Complex Thrombo-Inflammatory Responses versus Outcomes of Non-COVID-19 Community-Acquired Pneumonia and COVID-19.

Abstract

Introduction: The thrombo-inflammatory response and outcomes of community-acquired pneumonia (CAP) due to various organisms (non-COVID-19 CAP) versus CAP due to a single virus, SARS-CoV-2 (i.e., COVID-19) may differ.

Methods: Adults hospitalized with non-COVID-19 CAP (December 1, 2021-June 15, 2023) or COVID-19 (March 2, 2020-June 15, 2023) in Canada. We compared non-COVID-19 CAP and COVID-19 baseline, thrombo-inflammatory response, and mortality. We measured plasma cytokine and coagulation factor levels in a sample of patients, did hierarchical clustering, and compared cytokine and coagulation factor levels.

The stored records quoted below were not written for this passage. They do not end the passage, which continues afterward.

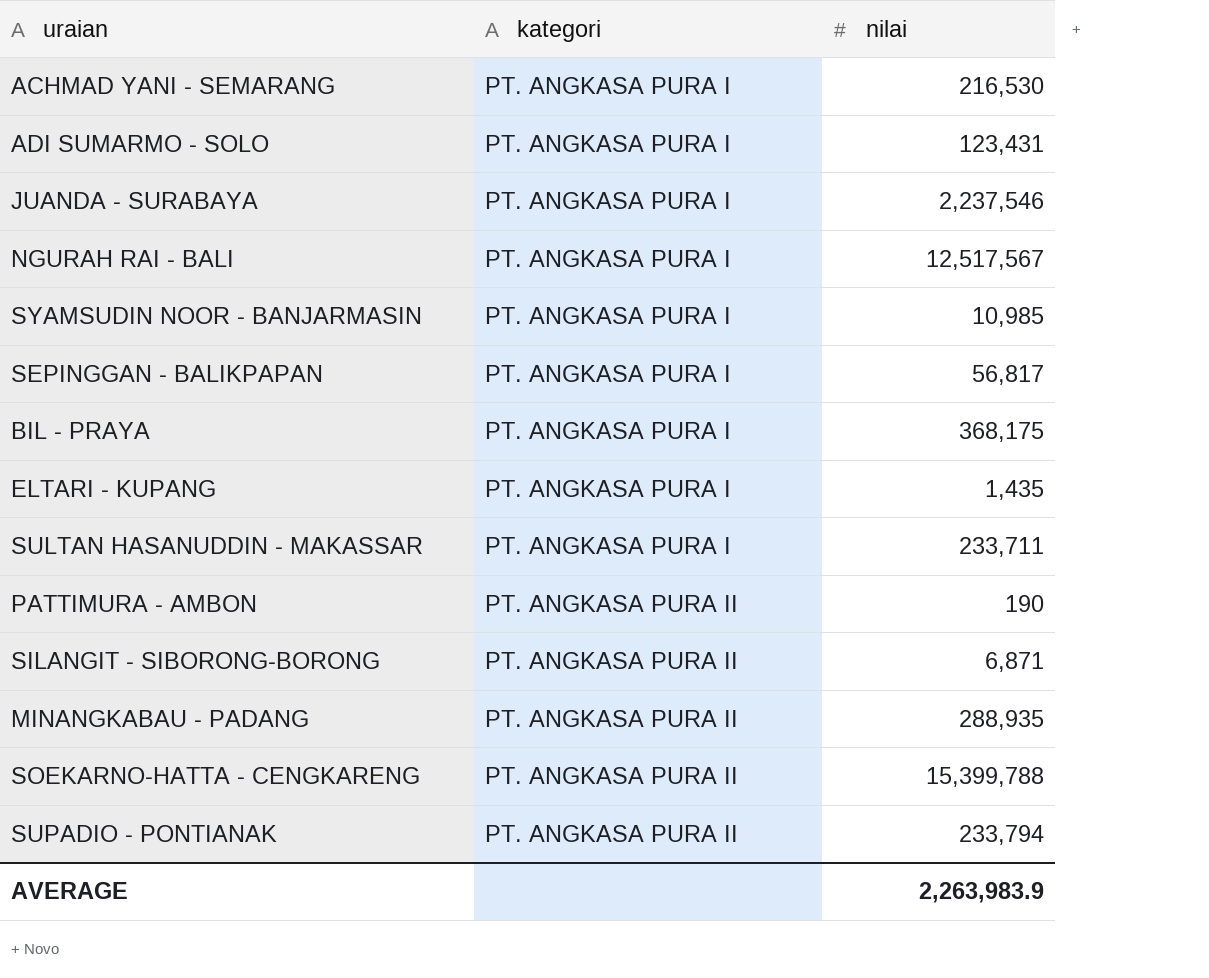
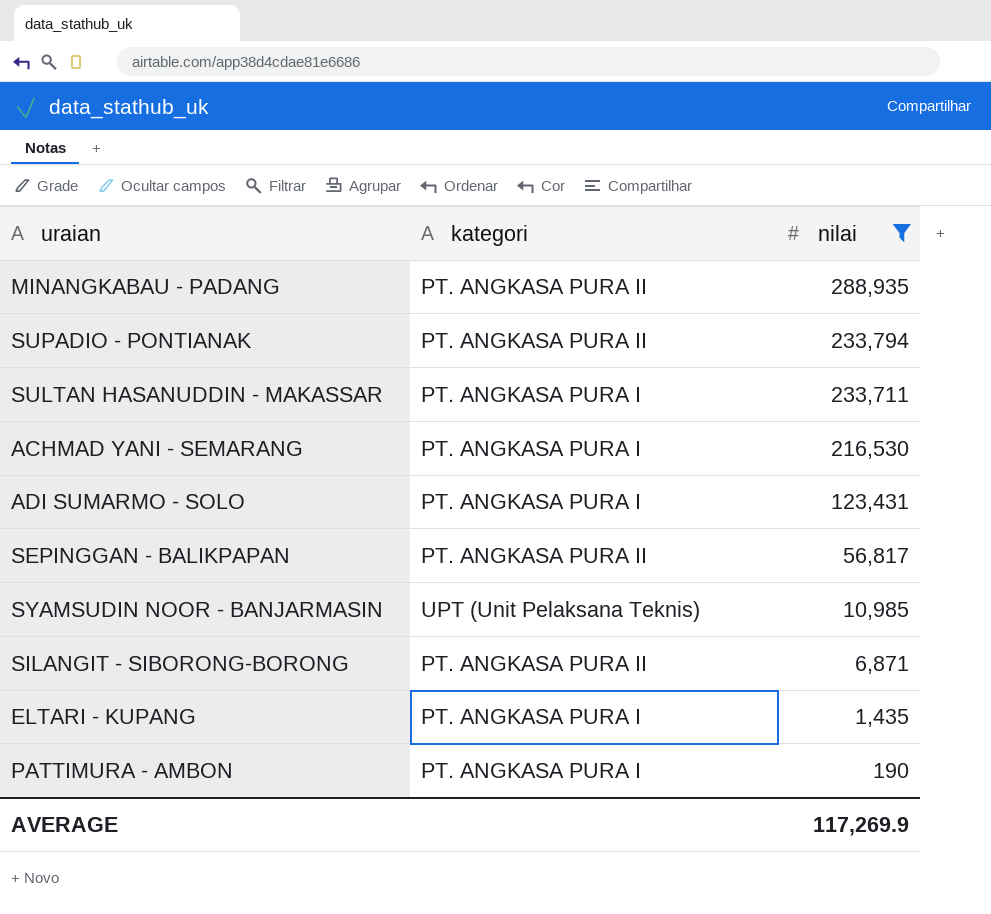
filter: none -> nilai <= 288,935
row order: kategori ascending -> nilai descending
SEPINGGAN - BALIKPAPAN | kategori: PT. ANGKASA PURA I -> PT. ANGKASA PURA II
SYAMSUDIN NOOR - BANJARMASIN | kategori: PT. ANGKASA PURA I -> UPT (Unit Pelaksana Teknis)
PATTIMURA - AMBON | kategori: PT. ANGKASA PURA II -> PT. ANGKASA PURA I
AVERAGE | nilai: 2,263,983.9 -> 117,269.9

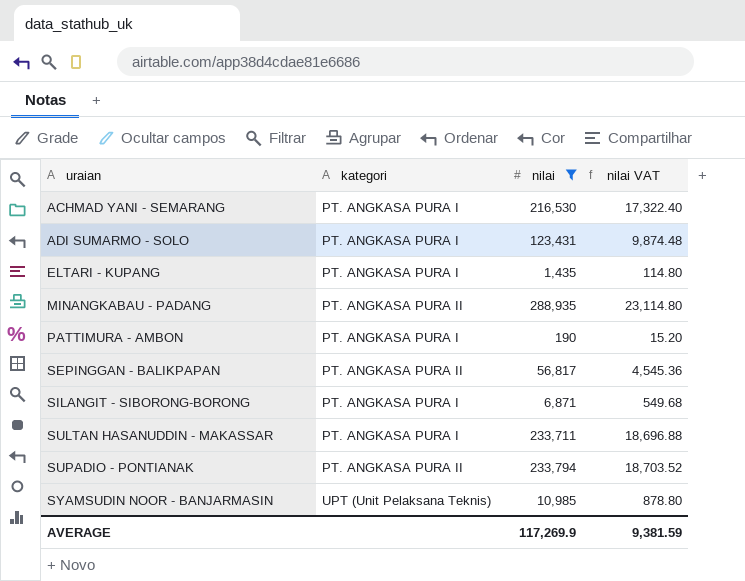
row order: nilai descending -> uraian ascending
column nilai VAT | formula: none -> [nilai] * 0.08
SILANGIT - SIBORONG-BORONG | kategori: PT. ANGKASA PURA II -> PT. ANGKASA PURA I

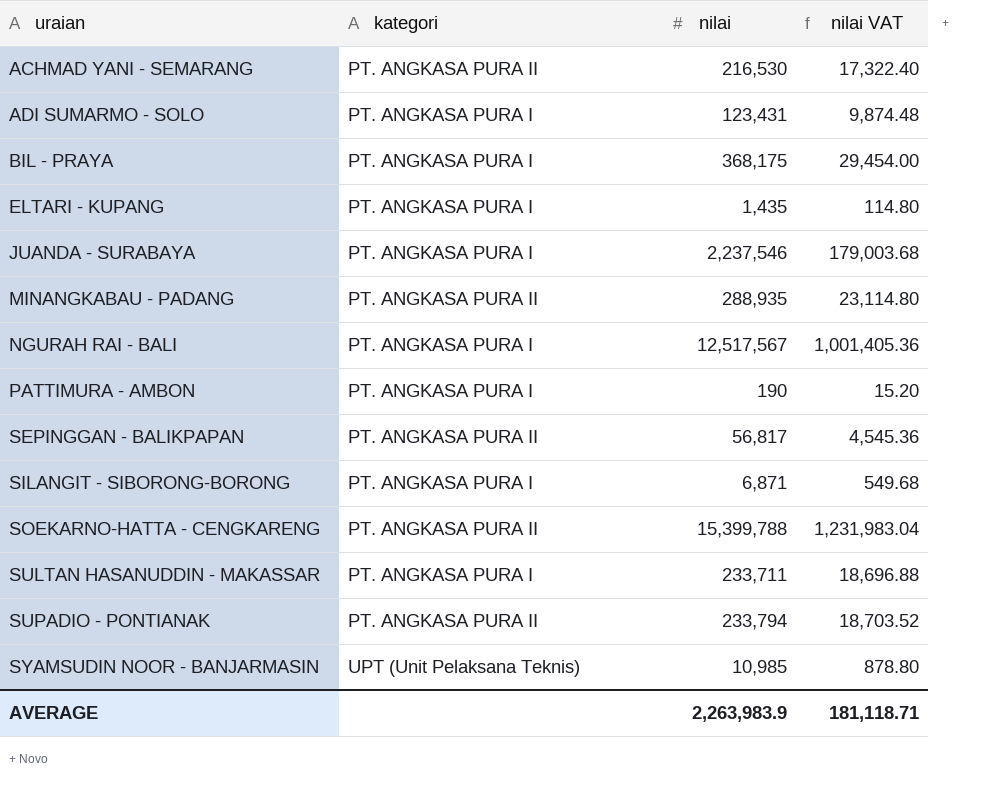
filter: nilai <= 288,935 -> none
ACHMAD YANI - SEMARANG | kategori: PT. ANGKASA PURA I -> PT. ANGKASA PURA II
AVERAGE | nilai: 117,269.9 -> 2,263,983.9
AVERAGE | nilai VAT: 9,381.59 -> 181,118.71

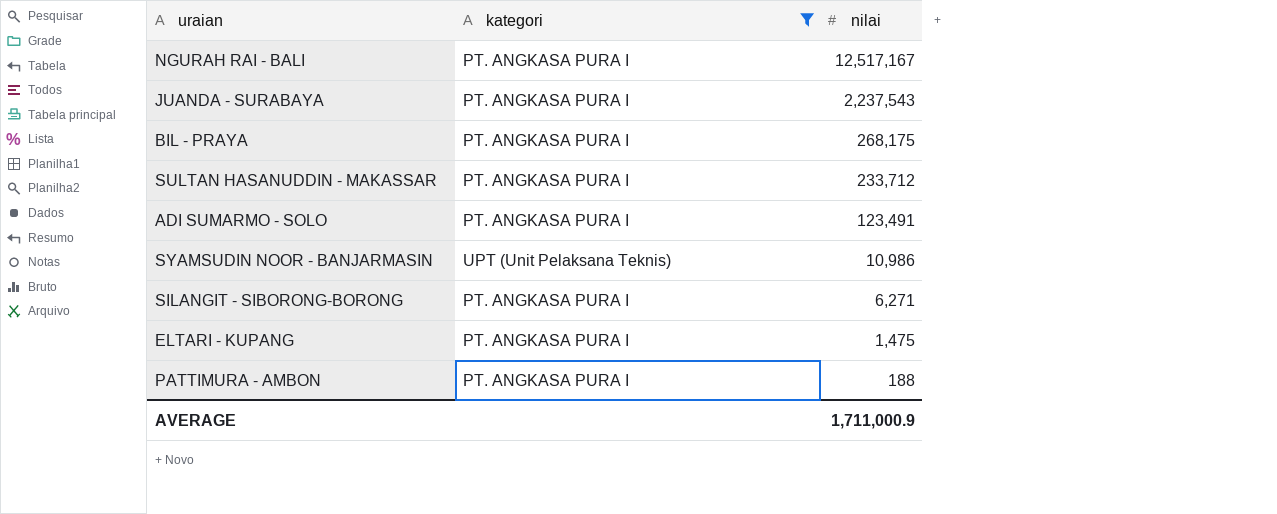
filter: none -> kategori != PT. ANGKASA PURA II
row order: uraian ascending -> nilai descending
column nilai VAT | formula: [nilai] * 0.08 -> none
NGURAH RAI - BALI | nilai: 12,517,567 -> 12,517,167
JUANDA - SURABAYA | nilai: 2,237,546 -> 2,237,543
BIL - PRAYA | nilai: 368,175 -> 268,175
SULTAN HASANUDDIN - MAKASSAR | nilai: 233,711 -> 233,712
ADI SUMARMO - SOLO | nilai: 123,431 -> 123,491
SYAMSUDIN NOOR - BANJARMASIN | nilai: 10,985 -> 10,986
SILANGIT - SIBORONG-BORONG | nilai: 6,871 -> 6,271
ELTARI - KUPANG | nilai: 1,435 -> 1,475
PATTIMURA - AMBON | nilai: 190 -> 188
AVERAGE | nilai: 2,263,983.9 -> 1,711,000.9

Results: In 2,485 patients (non-COVID-19 CAP, n = 719; COVID-19 patients, n = 2,157), non-COVID-19 CAP patients had significantly lower 28-day mortality (CAP vs. COVID-19 waves 1 and 2; 10% vs. 18% and 16%, respectively), intensive care unit admission (CAP vs. all waves; 15% vs. 39%, 37%, 33%, and 24%, respectively), invasive ventilation (CAP vs. waves 1, 2, and 3 patients; 11% vs. 25%, 20%, and 16%), vasopressor use (CAP 12% vs. 23%, 21%, and 18%), and renal replacement therapy use (CAP 3% vs. Omicron 7%). Complexity of hierarchical clustering aligned directly with mortality: COVID-19 wave 1 and 2 patients had six clusters at admission and higher mortality than non-COVID-19 CAP and Omicron that had three clusters at admission. Pooling all COVID-19 waves increased complexity with seven clusters on admission.

Conclusion: Complex thrombo-inflammatory responses aligned with mortality of CAP. At a fundamental level, the human thrombo-inflammatory response to a brand new virus was "confused" whereas humans had eons of time to develop a more concise efficient thrombo-inflammatory host response to CAP.